Trip to nation’s first urban refuge underscores importance of connecting urban communities to the outdoors
Date: Monday, January 24, 2022
PHILADELPHIA, Pa. — Secretary of the Interior Deb Haaland and Principal Deputy Director of the Fish and Wildlife Service Martha Williams visited the U.S. Fish and Wildlife Service’s (Service) John Heinz National Wildlife Refuge (NWR) today to discuss the important role of urban wildlife refuges in conservation and community-building, highlight the Bipartisan Infrastructure Law investments in the Delaware River Basin, and underscore the Department’s commitment to advancing environmental justice.
Celebrated as America's First Urban Refuge, John Heinz National Wildlife Refuge at Tinicum was established in 1972 for the purposes of preserving and restoring the natural area known as Tinicum Marsh. It was also created to provide environmental education and connect the surrounding urban communities to nature. More than 1.7 million people live within 10 miles of the refuge, and more than 35 million Americans live within a two-hour drive.
“Urban wildlife refuges provide spaces where communities can connect with nature and wildlife and the bountiful gifts they offer. As we work to address inequitable access to the outdoors for communities of color and underserved communities, places like the John Heinz National Wildlife Refuge serve as a model of what it looks like to create inclusive spaces that all people, regardless of their background, can access,” said Secretary Haaland.

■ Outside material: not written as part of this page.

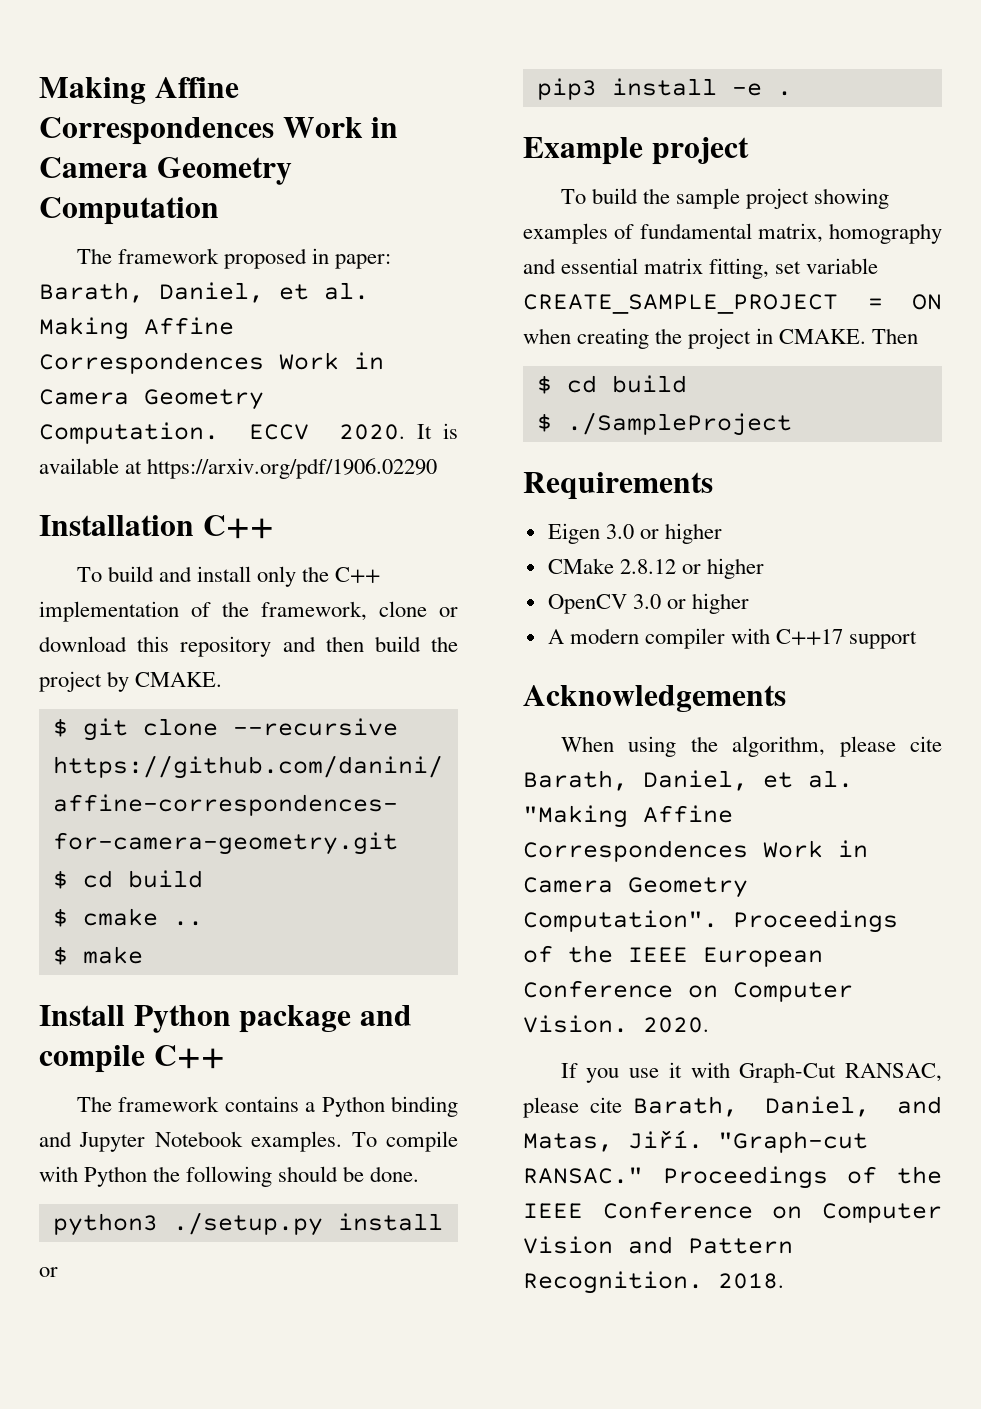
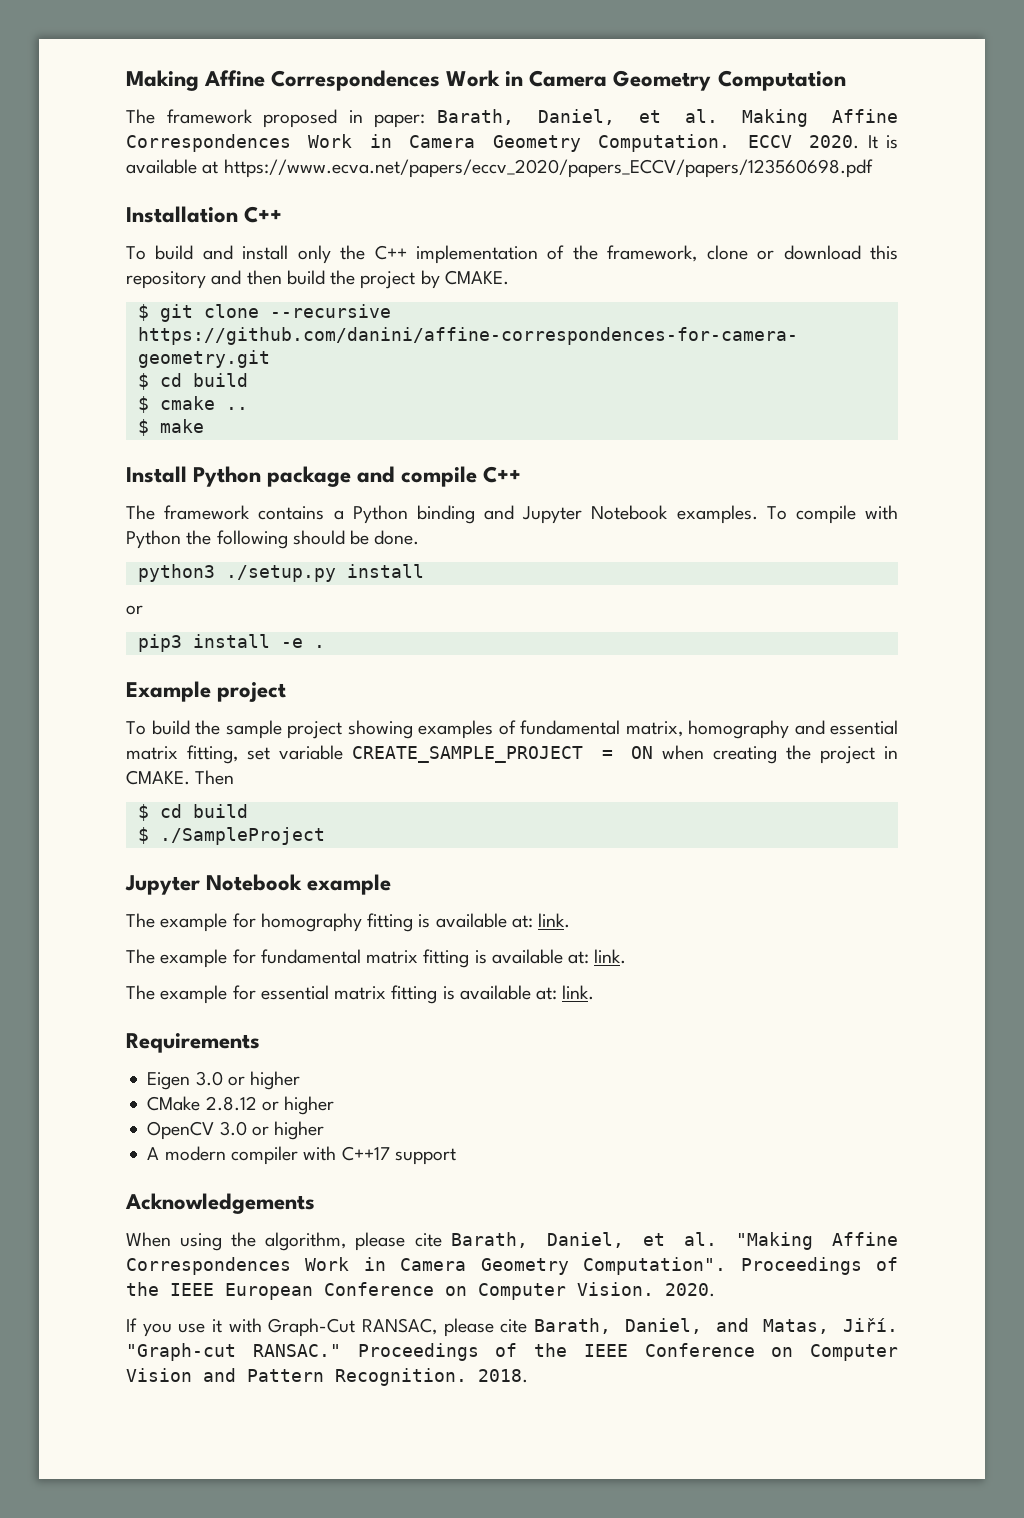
[147,458,438,479] https://arxiv.org/pdf/1906.02290 -> [223,159,873,178] https://www.ecva.net/papers/eccv_2020/papers_ECCV/papers/123560698.pdf
(792, 424) none -> [125,874,392,895] [126,913,571,932] [126,949,627,968] [126,985,595,1004] // Jupyter Notebook example // The example for homography fitting is available at: link. // The example for fundamental matrix fitting is available at: link. // The example for essential matrix fitting is available at: link.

During the visit, Secretary Haaland highlighted how the surrounding Delaware River Basin area will be direct beneficiaries of funding from President Biden’s Bipartisan Infrastructure Law, which represents the largest investment in physical and natural systems in American history. The infrastructure law includes $200 million for fish passage restoration programs nationally and $26 million for the Delaware River Basin Conservation Act.
Secretary Haaland discussed the importance of advancing environmental justice and the Department’s efforts to increase access to nature for all communities. The John Heinz NWR has made an intentional and significant effort to be more inclusive and collaborative across the entirety of its programs by actively listening to and partnering with surrounding communities that have historically been excluded from the conservation conversation. For example, in coordination with communities and local stakeholders, the Service has implemented a curriculum-based environmental education program, a year-long paid high school youth experience program, and a community engagement program.
The Urban Wildlife Conservation Program works through urban wildlife refuges, urban partnerships, and urban bird treaty cities across the nation to apply the tenets of community and partner engagement in their programs, targeting actions to be community and partner-focused, intentional, inclusive and collaborative. This kind of conservation stewardship and efforts to increase equitable access to public lands is also an essential component of the Biden-Harris administration’s America the Beautiful initiative, a decade-long, locally-led and voluntary campaign to conserve, connect and restore 30 percent of our lands and waters by 2030.